With the advancement of technology, it has become increasingly possible to conduct routine out-of-laboratory clinical research at a point of care with a reasonable level of accuracy. The main advantages offered by POCT devices are increased portability and speed. Using POCT, they can perform test results in a few minutes, and analyze, obtain and operate on them, much faster than when samples are sent to the central laboratory.
Because the * TAT * or sample return time and test response time for referrals to the Central Laboratory in most centers took more than 60 minutes, point-of-care (POCT) equipment is recommended. Use the care area.

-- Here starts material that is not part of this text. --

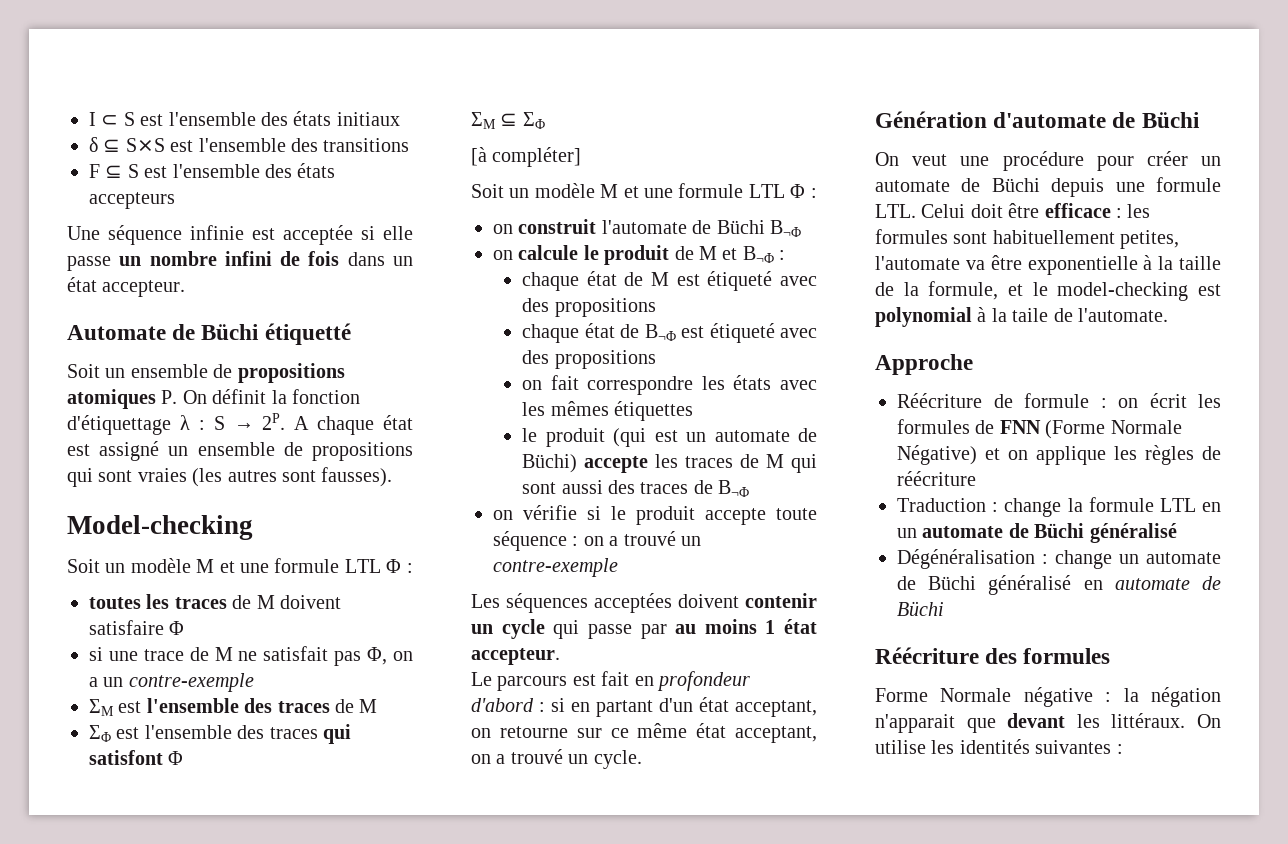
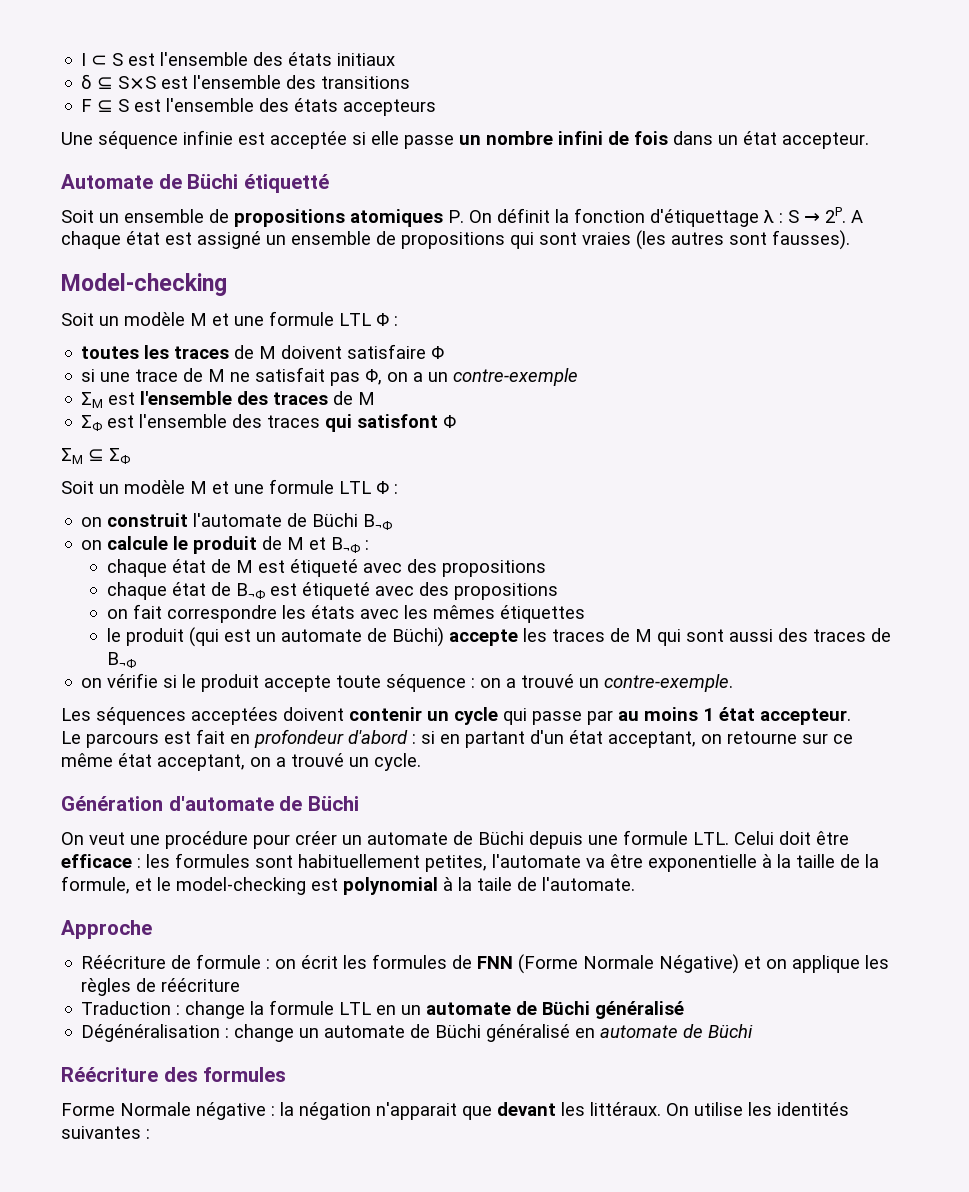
[471,147,582,167] // [à compléter] -> (130, 456) none
[493,558,618,577] contre-exemple -> [604,674,734,692] contre-exemple.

If used effectively, * POCT * reduces the delay in starting treatment, increases ED efficiency, has a positive effect on patient care, and reduces the negative effects of overcrowding.
All cardiovascular organizations recommend that treatment for patients with the acute coronary syndrome (acute myocardial infarction and unstable angina) begin 30 to 60 minutes after admission to the emergency room. To achieve this goal in most centers, conventional laboratory systems are not responsive and the time required to achieve the diagnosis is much longer than the time required to test. Therefore, rapid cardiac enzyme measuring (POC) devices are installed in most emergency centers and even in laboratories and are used for rapid diagnosis of the acute coronary syndrome. Of course, these devices have been installed in laboratories due to their speed of operation and the use of whole blood instead of centrifuged samples.
Also, given the high cost of occupying a CCU bed, if the length of hospitalization for a patient suspected of having an acute myocardial infarction is only two days (which is usually more than this, of course) and minimal ancillary costs such as doctor visits, tests, photographs, serum And if we add the drug to it, we will reach a figure which, in any case, will not be comparable to the cost of performing all three tests (myoglobin, troponin and (CK-MB) by POC devices. However, it should be noted that In most cases of acute myocardial infarction, the diagnosis is made with only one or two tests and does not require all three tests.
Before using POC indicator devices and even after initial examinations and ECG,
75% of patients with chest pain still have no objective evidence of unstable coronary syndrome or AMI, and This causes the patient with AMI to be discharged from US emergency departments with misdiagnoses such as esophagitis, muscle strain, injury, neurological problems, or lung diseases such as bronchitis, COPD.
Among these patients who are discharged with a misdiagnosis, the mortality rate reaches 25%, which is twice the mortality rate of hospitalized patients, and the same misdiagnosis and treatment of acute myocardial infarction, 39% of the total fines for negligence. Assigns American doctors to the emergency room.
The above facts indicate the inadequacy of relying on the ECG and conventional methods in diagnosing or rejecting acute coronary syndrome and acute myocardial infarction AMI and wasting capital, time, and energy of the medical staff, Due to the widespread use of POC devices in cardiac markers in developed countries, the importance of using rapid biochemical markers (such as troponin, myoglobin, and CK-MB) in achieving early diagnosis and treatment of acute myocardial infarction AMI in emergency centers is increasingly known.